Google: Google uses its TPU (Tensor Processing Unit) clusters in locations such as Council Bluffs, Iowa, to train its large AI models. These data centers are massive and power-efficient, optimized for intense training workloads. Google's deep integration of custom silicon also helps maximize performance per watt.

Example, large number of Microsoft data centers in West Des Moines Iowa used for AI training.

Single large data center campus in West Des Moines Iowa used for AI training.

AI Inference

AI inference, by contrast, is the process where trained models generate outputs, such as answering questions or making predictions, based on new, unseen data. Inference workloads are typically short, bursty, and latency-sensitive, especially when accessed via chatbots or APIs by globally distributed users and systems.

To reduce latency and improve responsiveness, AI inference workloads are increasingly being deployed through Content Delivery Networks (CDNs) or edge nodes, placing the AI compute as close to the end users as possible. This geographical distribution is critical for delivering fast, seamless AI experiences at scale.

While AI training requires immense compute power during training compared to individual AI inference transactions, AI inference generates a far higher volume of requests over time. Though each inference task consumes fewer resources than training, the cumulative demand often surpasses training in the long run due to widespread usage across consumer and enterprise applications.

Evolving Data Center Design Considerations for AI Training

Another key factor in choosing data center locations for AI training is the efficiency of compute power, which is directly influenced by data center design. As AI workloads become more demanding, newer data centers are being engineered to support higher power densities, improved cooling systems, and optimized layouts that enable more effective deployment of high-performance compute (HPC) infrastructure.

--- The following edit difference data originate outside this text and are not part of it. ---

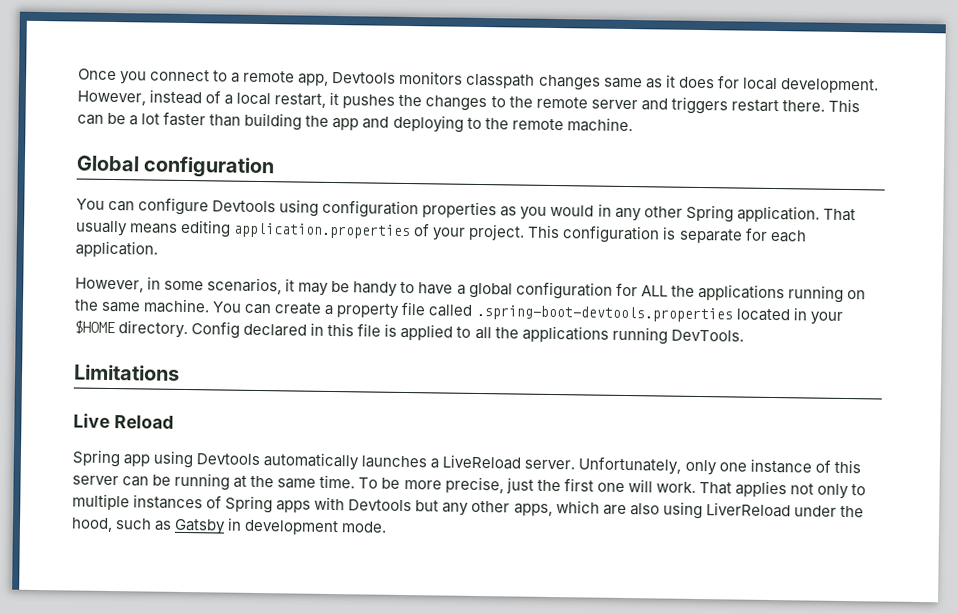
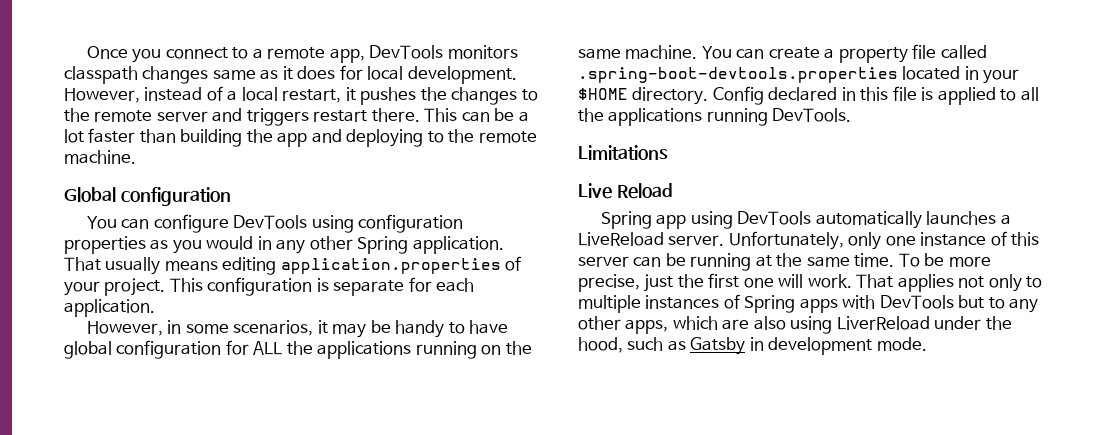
- Once you connect to a remote app, Devtools monitors classpath changes same as it does for local development.
+ Once you connect to a remote app, DevTools monitors classpath changes same as it does for local development.
- You can configure Devtools using configuration properties as you would in any other Spring application.
+ You can configure DevTools using configuration properties as you would in any other Spring application.
- However, in some scenarios, it may be handy to have a global configuration for ALL the applications running on the same machine.
+ However, in some scenarios, it may be handy to have global configuration for ALL the applications running on the same machine.
- Spring app using Devtools automatically launches a LiveReload server.
+ Spring app using DevTools automatically launches a LiveReload server.
- That applies not only to multiple instances of Spring apps with Devtools but any other apps, which are also using LiverReload under the hood, such as Gatsby in development mode.
+ That applies not only to multiple instances of Spring apps with DevTools but to any other apps, which are also using LiverReload under the hood, such as Gatsby in development mode.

Organizations that rely on massive AI training workloads are increasingly shifting their operations to next-generation data centers to take advantage of these efficiency gains. In many cases, the performance improvements are significant enough to justify moving key AI workloads to newly built facilities.

The AI industry's rapid pace of advancement is also driving major changes mid-construction. For instance:

Meta (Facebook’s parent company) reportedly demolished recently built data center structures to make way for redesigned, more AI-optimized facilities.
Microsoft has delayed or paused construction on several data centers to re-evaluate architectural designs, ensuring the buildings can support the latest HPC and AI workloads more efficiently.